• **EXERCISE BRIEF**: Lines from the one with "AI agent APIs" through the end of the listing below should be set down exactly, with no other line included.

• **DATA SECTION**:
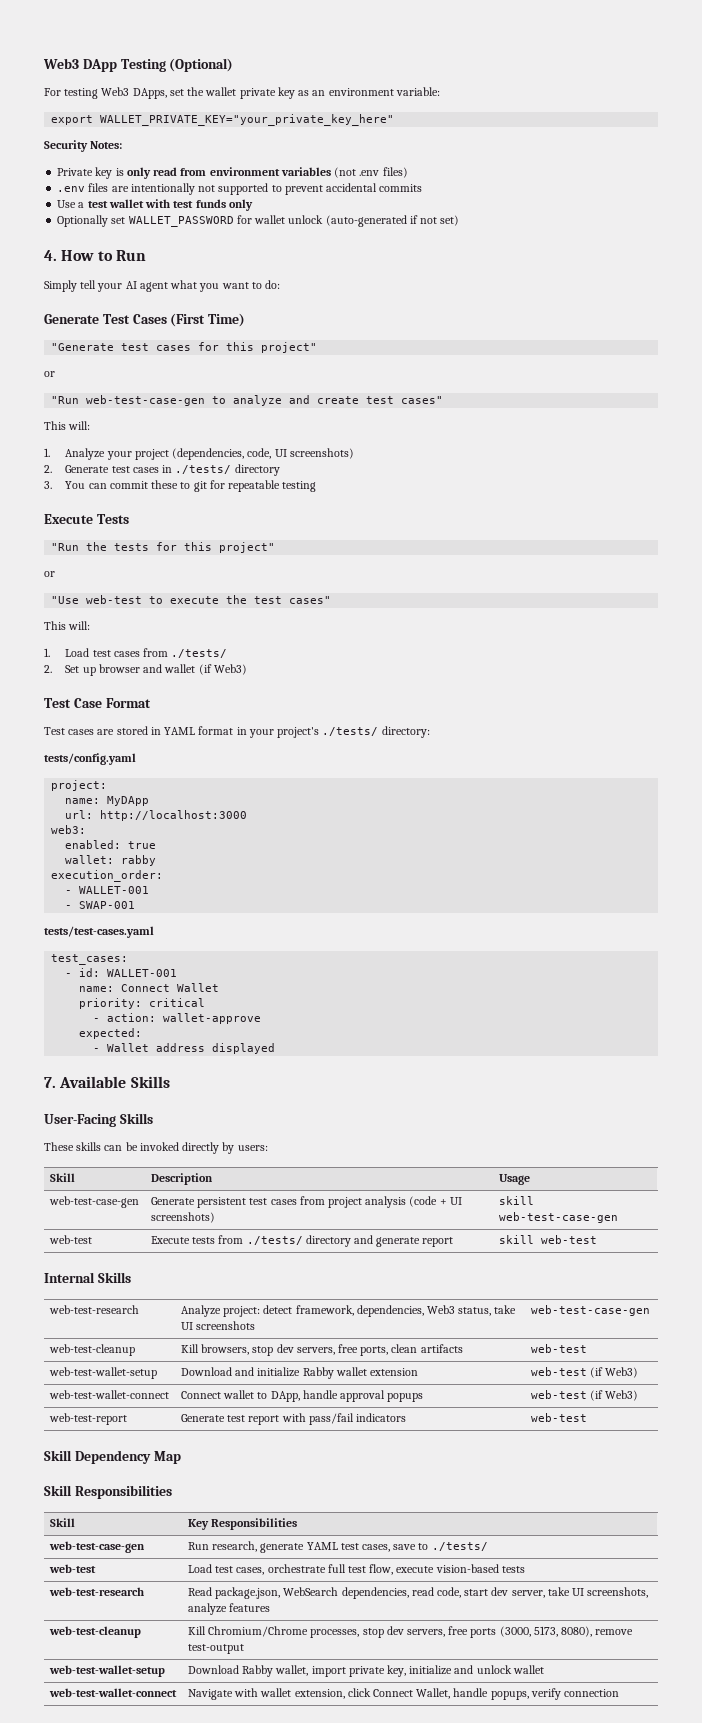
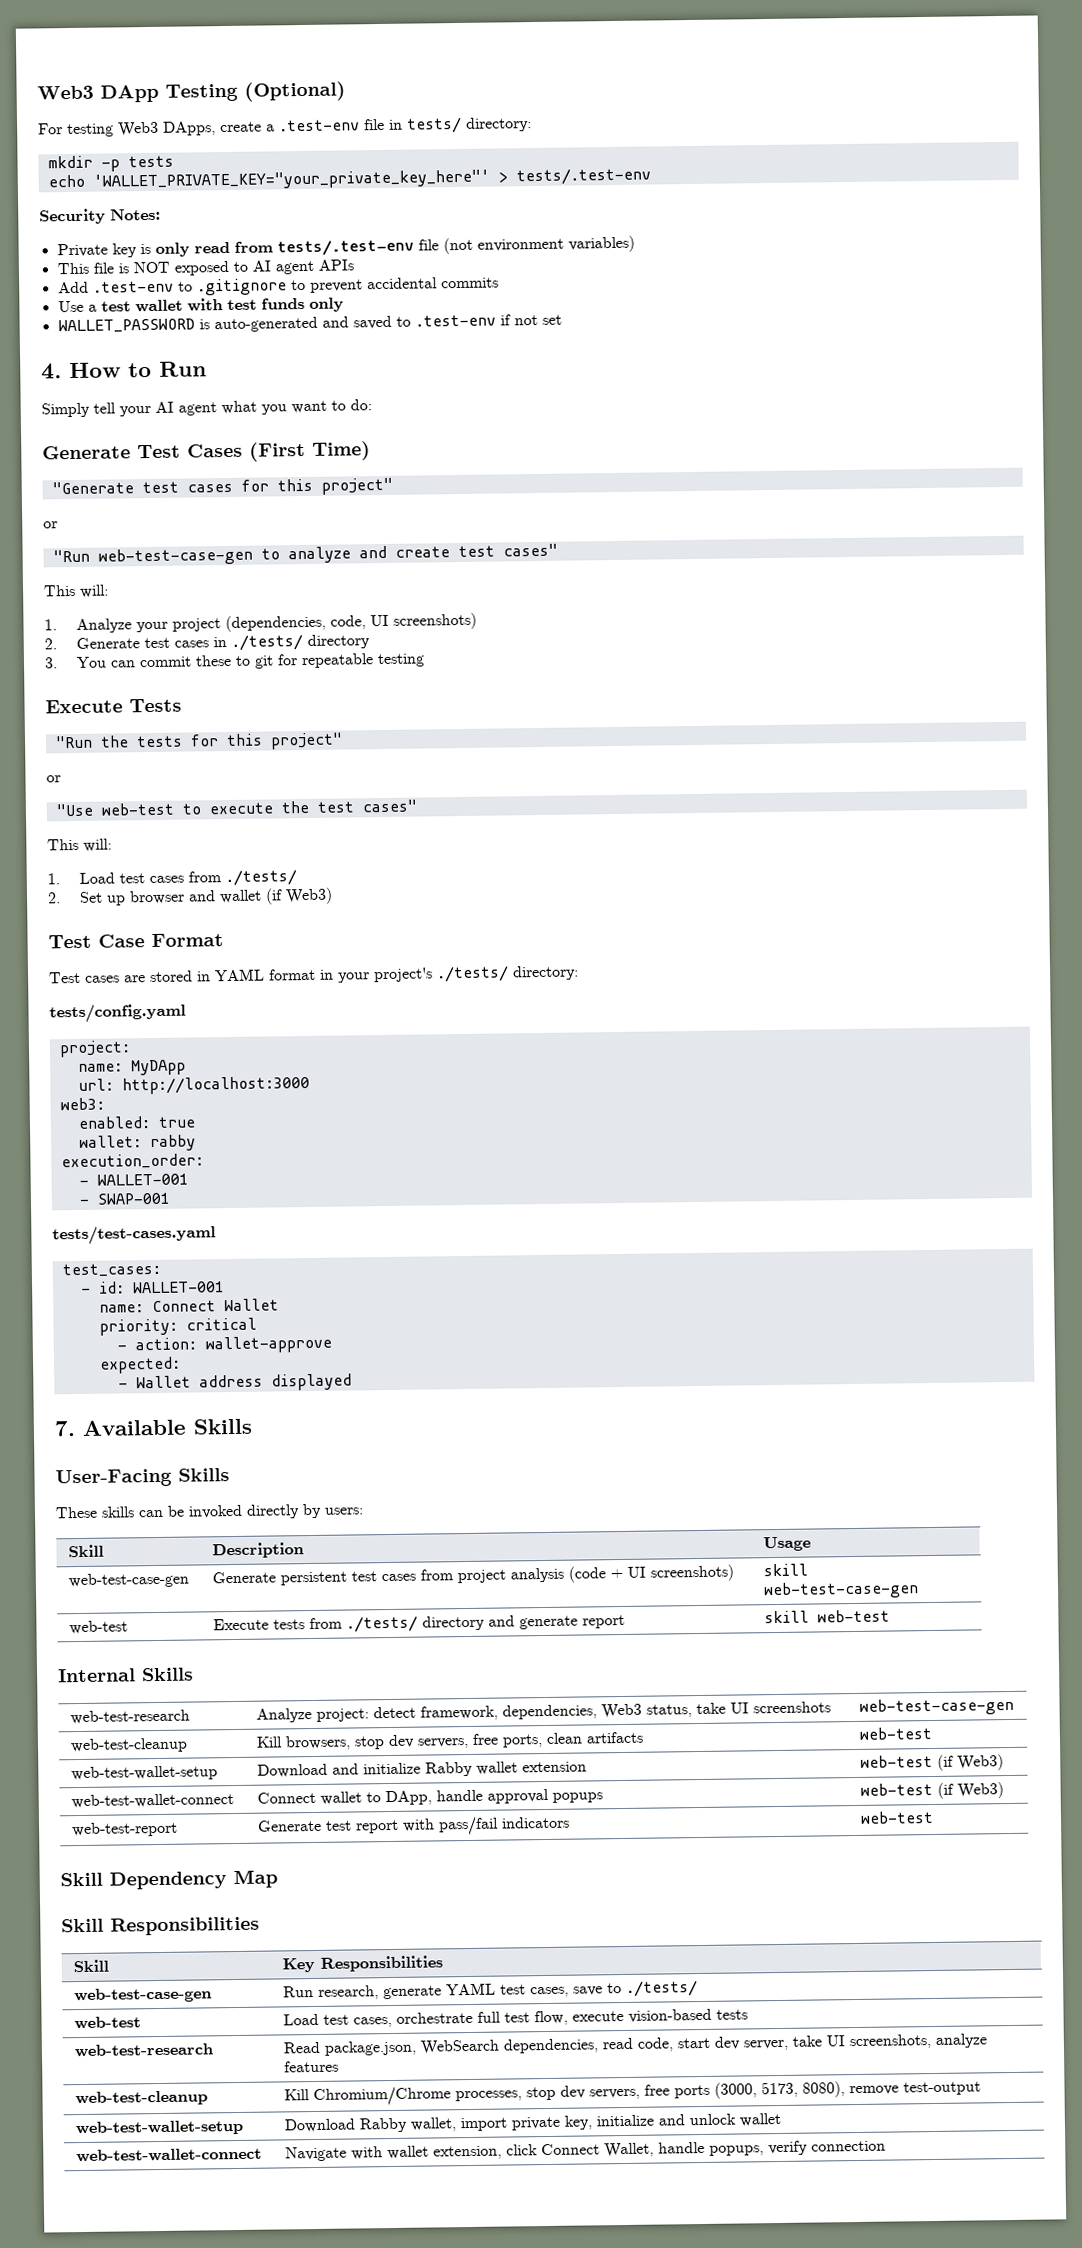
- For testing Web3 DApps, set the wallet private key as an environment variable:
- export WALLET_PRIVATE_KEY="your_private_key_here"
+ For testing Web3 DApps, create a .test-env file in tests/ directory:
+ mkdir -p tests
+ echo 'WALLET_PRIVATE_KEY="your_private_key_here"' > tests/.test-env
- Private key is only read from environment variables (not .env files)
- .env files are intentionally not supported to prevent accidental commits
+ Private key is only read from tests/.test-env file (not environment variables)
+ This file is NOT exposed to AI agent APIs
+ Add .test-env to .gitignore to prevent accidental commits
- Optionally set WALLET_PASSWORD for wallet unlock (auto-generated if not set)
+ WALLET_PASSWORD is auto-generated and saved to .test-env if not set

• **EXERCISE ANSWER**:
+ This file is NOT exposed to AI agent APIs
+ Add .test-env to .gitignore to prevent accidental commits
- Optionally set WALLET_PASSWORD for wallet unlock (auto-generated if not set)
+ WALLET_PASSWORD is auto-generated and saved to .test-env if not set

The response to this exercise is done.